Alerta Arizona

« La taxation des plus-value de l’Arizona épargnera les plus riches »

Martial Toniotti

—25 juin 2025

Alerta Arizona n*1 – Retrouvez les opinions enflammées contre le désert social de De Wever et Bouchez de notre série Alerta Arizona.

Martial Toniotti est économiste , affilié au Louvain Institute of Data Analysis and Modeling (LIDAM) à l’UCLouvain.

Jusqu’à l’accord de gouvernement de l’Arizona, la Belgique faisait partie du club très fermé des pays n’ayant pas de taxation des plus-values, au côté d’autres paradis fiscaux comme les îles Caiman ou Monaco. Cette situation était injuste, car l’essentiel des plus-values sur action sont faites par les ménages les plus aisés. Vooruit a pu sortir de la négociation gouvernementale avec ça dans sa poche : les riches allaient enfin payer ! Mais qui va réellement payer cette taxe de 10% sur les plus-values annoncée par le gouvernement fédéral ?

Il se trouve que cette taxation contient des exemptions; d’abord pour les “petits” investisseurs, qui réalisent moins de 10’000€ par an de plus-value et ne payeront rien. Ensuite, pour les gros investisseurs, qui possèdent plus de 20% d’une société, le premier million de profits serait exonéré d’impôt, les neuf millions de profits suivants feraient l’objet d’une taxation progressive allant de 1,25 à 10%. Ce n’est qu’au-delà de 10 millions de profits que le taux de 10% de taxation s’appliquerait. Ainsi, l’Echo prenait l’exemple, après l’annonce de l’accord, d’un certain M. Coucke qui, s’il vendait une entreprise qu’il possède à 30% avec une plus-value de 20 millions d’euros, devrait seulement payer 6.66% d’impôt dessus. Soit moins qu’un investisseur “moyen”, possédant moins de 20% d’une entreprise, qui lui doit payer 10%. 

C’est sans prendre en compte le fait que, comme le montre la littérature sur le sujet, les plus riches peuvent décider de ne pas réaliser leurs gains pendant des décennies, voir pour toujours pour éviter cette taxation des plus-values dans les pays où elle a lieu. En laissant leurs profits dans des sociétés plutôt qu’en les encaissant en leur nom propre. Ce qui n’est pas le cas d’un “petit” épargnant qui finira par avoir besoin de cet argent épargné.
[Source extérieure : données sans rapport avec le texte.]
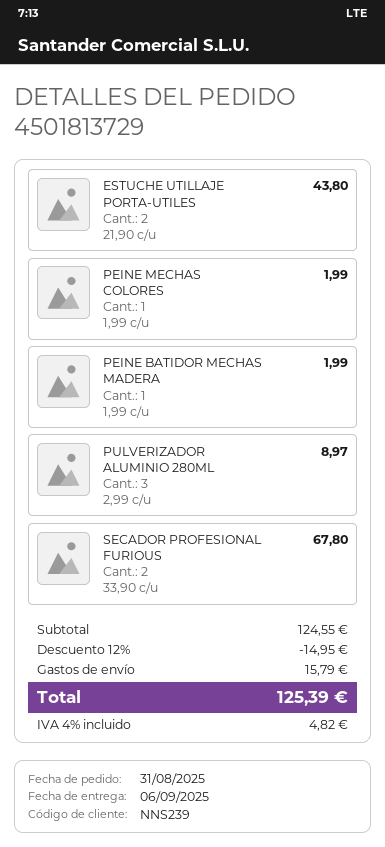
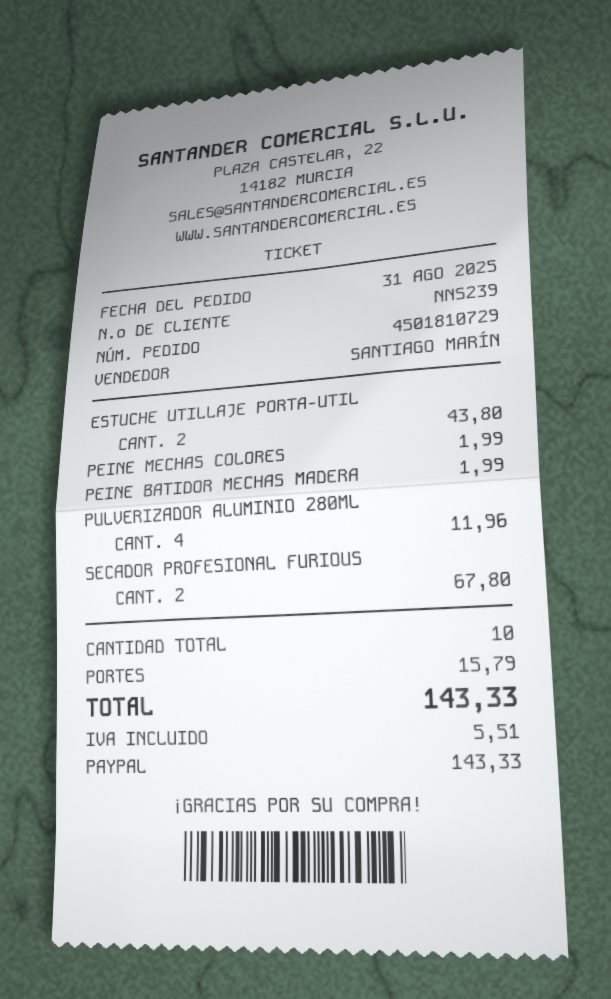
order number: 4501813729 -> 4501810729
PULVERIZADOR ALUMINIO 280ML: 3 for 8.97 -> 4 for 11.96
discount: 12% = 14.95 -> none
tax: 4.82 -> 5.51
total: 125.39 -> 143.33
Bref, cette taxe va toucher des gens ayant des revenus élevés, c’est vrai; les chirurgiens, les avocats, les notaires et autres professions très bien payées. Mais elle ne touchera pas ou en tout cas peu les M. Coucke de ce monde. 

Cette taxation des plus-values ne va pas régler le problème qu’aujourd’hui en Belgique, tout le monde paye au moins 30% (voir 40 pour énormément de gens) de ses revenus en taxes sauf les 1% des plus-riche qui en paye 20%.1

Ça ne va pas régler non-plus les problèmes de déficit de l’état et d’ “efforts” à consentir par la population. Avec un revenu estimé à 0.5 milliard € par an, soit 20x moins que le revenu potentiel d’un impôt sur la fortune en Belgique, il y a à peine de quoi combler les erreurs de calcul d’un gouvernement régional sur son budget communautaire.

Si on estime que les plus riches ne payent pas assez d’impôts ou en tout cas si on veut que, comme le voudrait la logique de la progressivité au cœur de nos systèmes d’impôts, que plus on est aisé, plus on paye d’impôt, il existe une solution. Si on veut dégager des fonds pour permettre des projets futurs (comme par exemple investir dans l’innovation pour aider à la transition écologique), il y a une mesure qui le permet. Il faut instaurer une taxation, progressive, de la fortune comme le demandent des experts du monde entier depuis des années ainsi qu’une partie des pays du G20.

Footnotes

  1. Inégalités en Belgique, un Paradoxe ? , 2024, Fig. 7.4.